Cultura, Ciência e Cultura Científica: confusões em torno de três conceitos

18-05-2009 11:48

Um intelectual português bem conhecido e, em tempos, quase canonizado pelo escol cultural nacional, Eduardo Lourenço, indica que a partir do momento historicamente trágico da instituição do Santo Ofício em Portugal o nosso país ficou condenado a um estrutural atraso cultural e científico. Atraso comprometedor para este extremo ocidental europeu.

Independentemente do alcance – mais ou menos rigoroso – desta asserção ela assume um mérito: não dissocia cultura e ciência. Aliás, talvez tenha sido justamente o nosso lastro inquisitorial o primeiro passo para que actualmente não se consiga vislumbrar, na sociedade portuguesa, uma noção de cultura que ultrapasse o reduto da contemplação estética e da erudição humanística. A ciência é, geralmente, perspectivada como uma técnica, institucional e respeitável, aferrada à obrigatoriedade de se actualizar em tecnologia (que para a mesma perspectiva popular e colectiva é sinónimo de utilidade).

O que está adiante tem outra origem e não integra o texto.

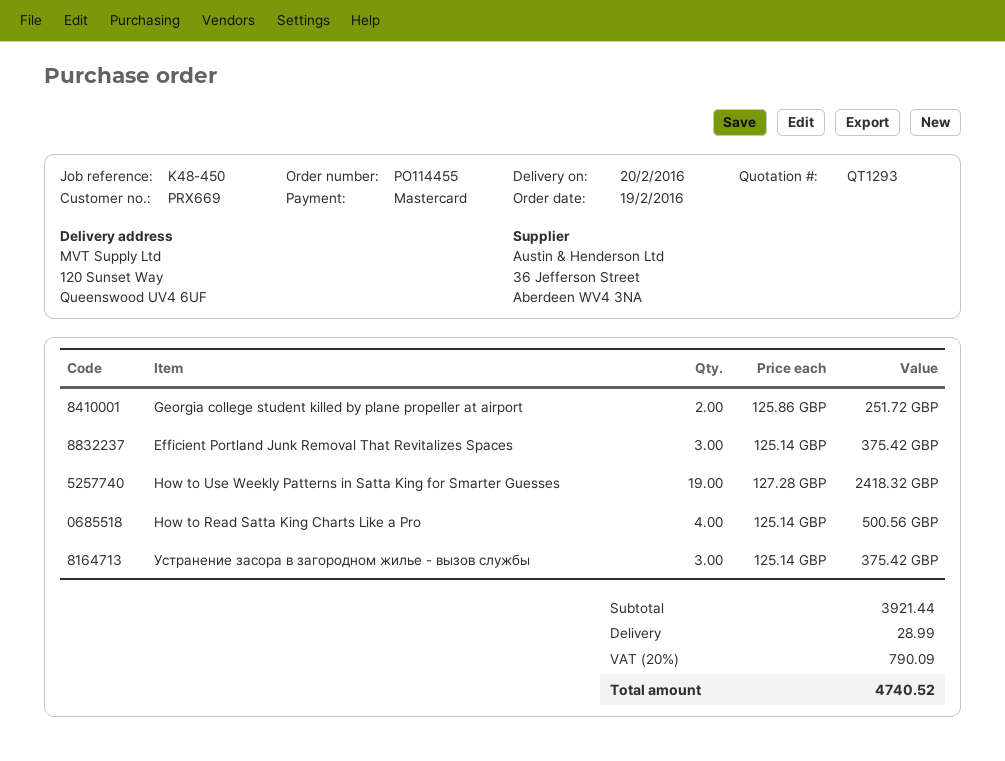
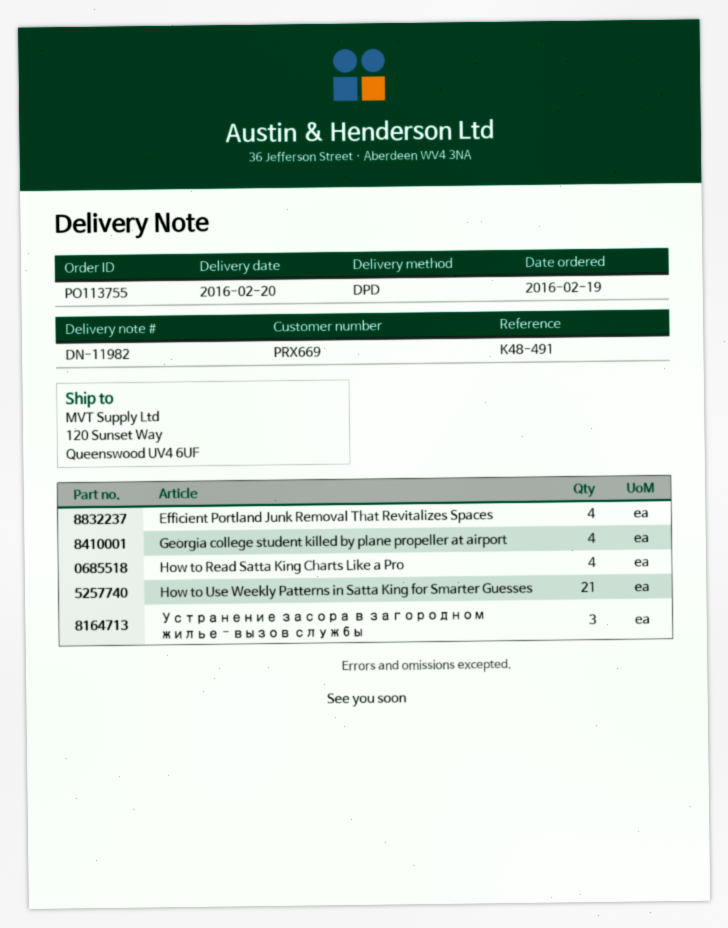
order number: PO114455 -> PO113755
reference: K48-450 -> K48-491
Georgia college student killed by plane propeller at airport: 2 -> 4
Efficient Portland Junk Removal That Revitalizes Spaces: 3 -> 4
How to Use Weekly Patterns in Satta King for Smarter Guesses: 19 -> 21

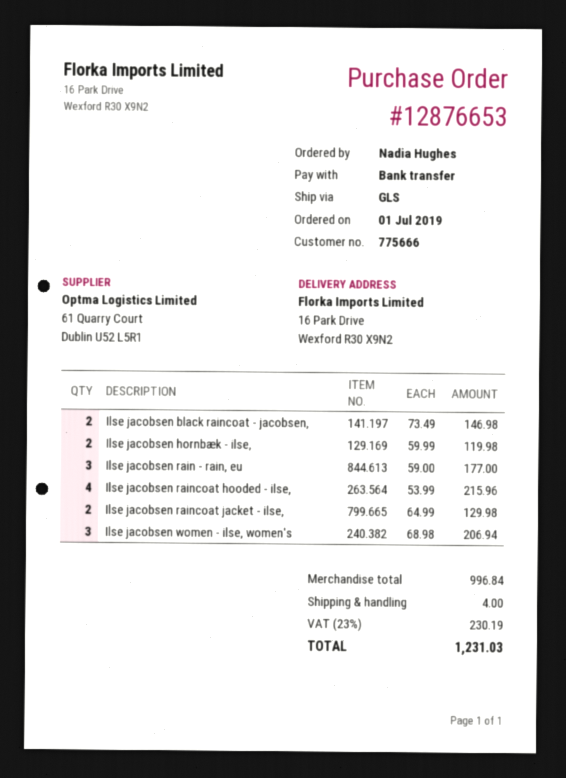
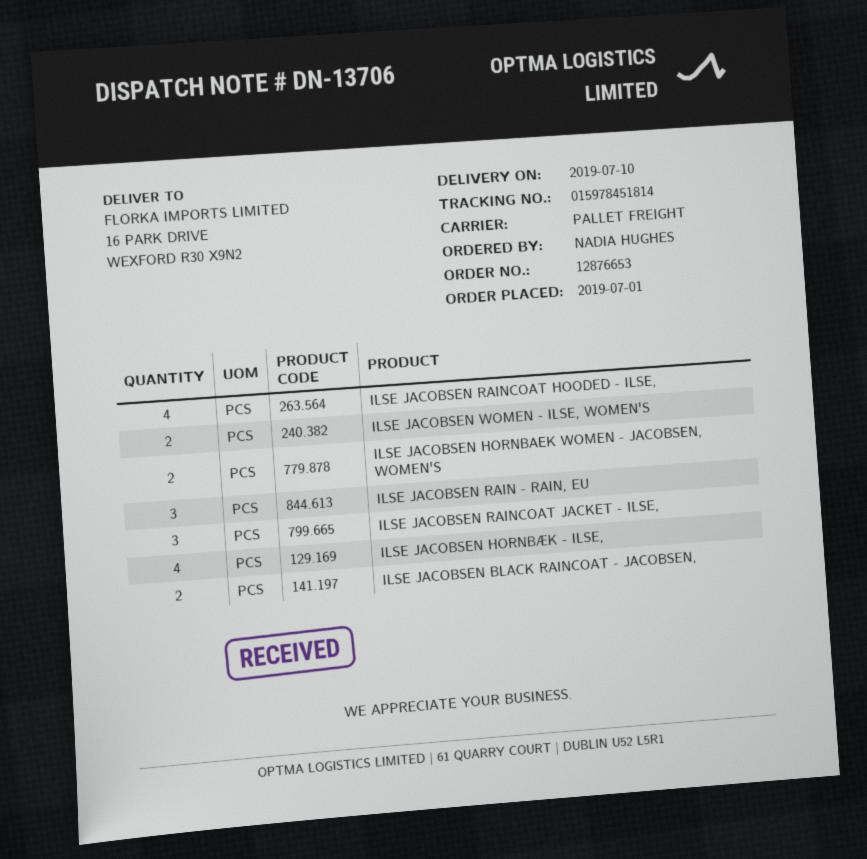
shipping method: GLS -> pallet freight
Ilse jacobsen hornbæk - ilse,: 2 -> 4
Ilse jacobsen raincoat jacket - ilse,: 2 -> 3
Ilse jacobsen women - ilse, women's: 3 -> 2
ILSE JACOBSEN HORNBAEK WOMEN - JACOBSEN, WOMEN'S: none -> 2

Porém, se entendermos a cultura num sentido menos institucional e mais conceptual obtemos a noção de que a cultura é o conjunto de todas as operações que a Natureza não realiza por si mesma e que o Homem lhe acrescenta. A partir daqui a ciência surge como a mais profícua e vigorosa força cultural de que a humanidade dispõe e a que mais estusiasticamente desenvolve. Além disso, surge ainda como a principal justificação da clara superioridade do Ocidente democrático sobre o resto do mundo em termos de bem-estar social e desenvolvimento humano integral. As grandes conquistas culturais do Ocidente nos últimos 200 anos não foram a Mensagem de Pessoa, o Pensador de Rodin ou o Pássaro de Fogo de Stravisnky. Pelo menos não o foram na mesma medida que o aumento da esperança média de vida, da implementação de mecanismos de protecção social às crianças e aos idosos, da emancipação feminina potenciada pela descoberta da pílula, do combate à doença ou da globalização das comunicações. E é na consciência colectiva da inevitável imbricação destes grandes movimentos civilizacionais com o desenvolvimento científico que se revela a cultura científica de um povo. Logo, não se confunde erudição científica (conhecimento das linhas gerais e evolutivas das ciências indutivo-experimentais e lógico-dedutivas) com cultura científica. A última é uma maneira de pensar, uma visão do mundo, da vida, da sociedade e do Homem. Ou seja, é uma ideologia de progresso humano (biológico, moral e social). Em Portugal há cientistas (eruditos). Por poucos que sejam, existem (como na Nigéria ou no Sri Lanka). Mas não há cultura científica, pela razão simples de que esta não depende de uma investigação ocupacional de elites especializadas mas da disseminação coerente e universal, pela consciência nacional, dessa mundividência que é o método empírico-crítico (problematizar-traçar cenários explicativos plausíveis-verificar). Um método para todos os grandes problemas humanos colectivos e até individuais.

Os portugueses não dispõem deste instrumento para enfrentar o seu destino enquanto povo e enquanto indivíduos. Embrutecidos pelo sistema mediático, macerados pela “crise” e ancestralmente formados por uma cultura de sentimentalismo errático e irracionalismo festivo, chegam ao século XXI com o esplendor da sua identidade nacional duplamente vincada pela resignação cínica e pelo oportunismo saloio. Impreparados por este estigma o mundo despreza-os, normalmente sob a forma de indicadores internacionais em matéria de educação e desenvolvimento económico.

Há volta a dar? O próximo artigo de quem escreveu este não responderá a esta questão, mas irá problematizar uma solução, senão possível pelo menos plausível.